Logo Polskiego Radia
IAR / PAP
Agnieszka Kamińska 12.03.2012

Masakra w Homs: zabito 47 osób, kobiety i dzieci

Opozycyjna Syryjska Rada Narodowa wezwała do zwołania posiedzenia Rady Bezpieczeństwa ONZ w związku ze zbrodnią w mieście Homs. Znaleziono ciała 26 dzieci i 21 kobiet.

Opozycja , a także państwowe media poinformowały o znalezieniu w tym mieście ciał 47 osób, w tym kobiet o dzieci. Jak powiedział agencji AFP Hadi Abdallah, jeden z przedstawicieli sił opozycyjnych, są tam ciała 26 dzieci i 21 kobiet. Dzieci mają na ciele ślady uderzeń, a niektóre kobiety zostały przed zabiciem zgwałcone. Abdallah dodał, że lojalne wobec reżimu milicje zasztyletowały ofiary lub podcięły im gardła.

W oświadczeniu Syryjska Rada Narodowa napisała, że dołoży starań, by sprawą zainteresowali się wszyscy ludzie dobrej woli, szczególnie ONZ. Rada uważa, że do masakry doszło w niedzielę. Nawiązując do postawy Chin i Rosji, Rada podkreśliła, że także sojusznicy rządu syryjskiego, biorą odpowiedzialność za śmiertelne ofiary walk w Syrii.
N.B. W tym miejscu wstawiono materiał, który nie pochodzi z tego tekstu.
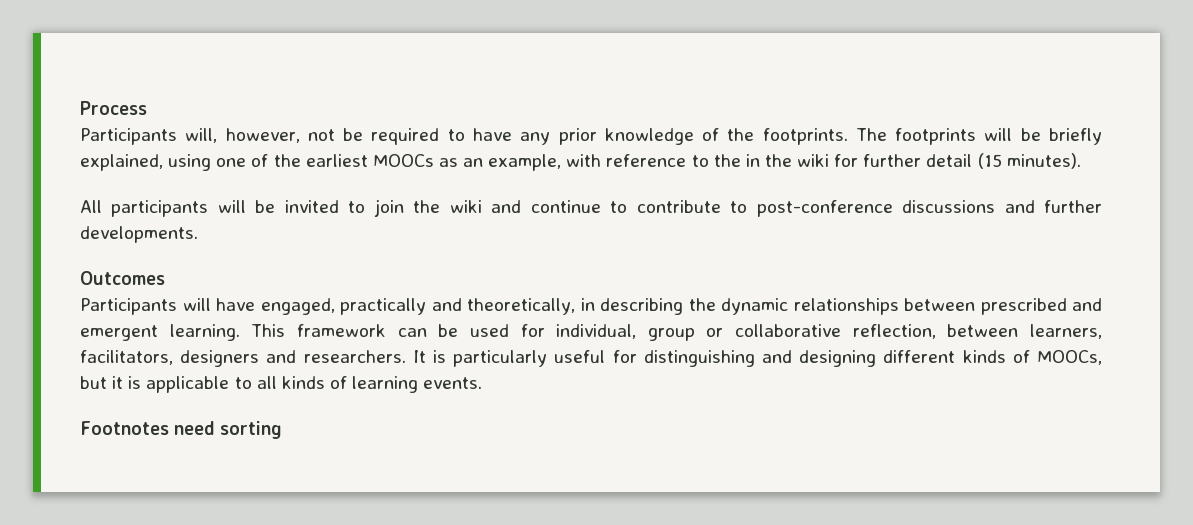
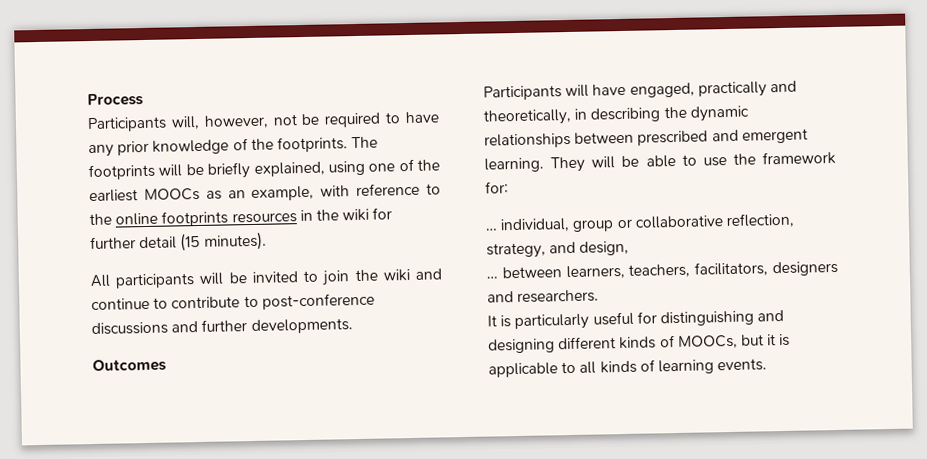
- The footprints will be briefly explained, using one of the earliest MOOCs as an example, with reference to the in the wiki for further detail (15 minutes).
+ The footprints will be briefly explained, using one of the earliest MOOCs as an example, with reference to the online footprints resources in the wiki for further detail (15 minutes).
- This framework can be used for individual, group or collaborative reflection, between learners, facilitators, designers and researchers. It is particularly useful for distinguishing and designing different kinds of MOOCs, but it is applicable to all kinds of learning events.
+ They will be able to use the framework for:
+ … individual, group or collaborative reflection, strategy, and design,
+ … between learners, teachers, facilitators, designers and researchers.
+ It is particularly useful for distinguishing and designing different kinds of MOOCs, but it is applicable to all kinds of learning events.
- Footnotes need sorting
Syryjskie Obserwatorium Praw Człowieka poinformowało, że w nocy z niedzieli na poniedziałek z Homs uciekły setki rodzin, zwłaszcza z dzielnicy Karm el-Zejtun, w obawie przed kolejnymi masakrami ze strony sił reżimowych.

Zniszczone
Zniszczone Homs, źr. YouTube

Państwowa telewizja oskarżyła o mord "uzbrojone terrorystyczne gangi", podając, że grupy takie porywają mieszkańców Homs, zabijają ich i fotografują ciała, by skierować uwagę na rządowe siły bezpieczeństwa jako potencjalnych sprawców.

ONZ szacuje, że od początku konfliktu w Syrii życie straciło ponad 7500 cywilów, a ponad 20 tysięcy zostało zmuszonych do opuszczenia kraju. Szczególnie silne walki między siłami opozycji i siłami rządowymi, trwają w mieście Homs.

W poniedziałek po południu czasu polskiego w Radzie Bezpieczeństwa ONZ odbędzie się debata na temat arabskiej wiosny, z udziałem m.in. sekretarz stanu USA Hillary Clinton, rosyjskiego ministra spraw zagranicznych Siergieja Ławrowa i szefa MSZ Francji Alaina Juppe.

Spotkanie z Kofi Annanem bez efektów

Były sekretarz generalny ONZ Kofi Annan rozmawiał w sobotę i w niedzielę w Damaszku z prezydentem Syrii Baszarem al-Assadem. Kofi Annan chciał skłonić syryjskie władze do zmiany polityki władz wobec opozycji i zaprzestania rozlewu krwi. Baszar al-Assad twierdził, że zaakceptuje "każdą uczciwą" propozycję pokojową. Oświadczył jednocześnie, że dialog będzie niemożliwy, jeśli w Syrii nadal będą działać "grupy terrorystów, które powodują chaos i brak stabilizacji".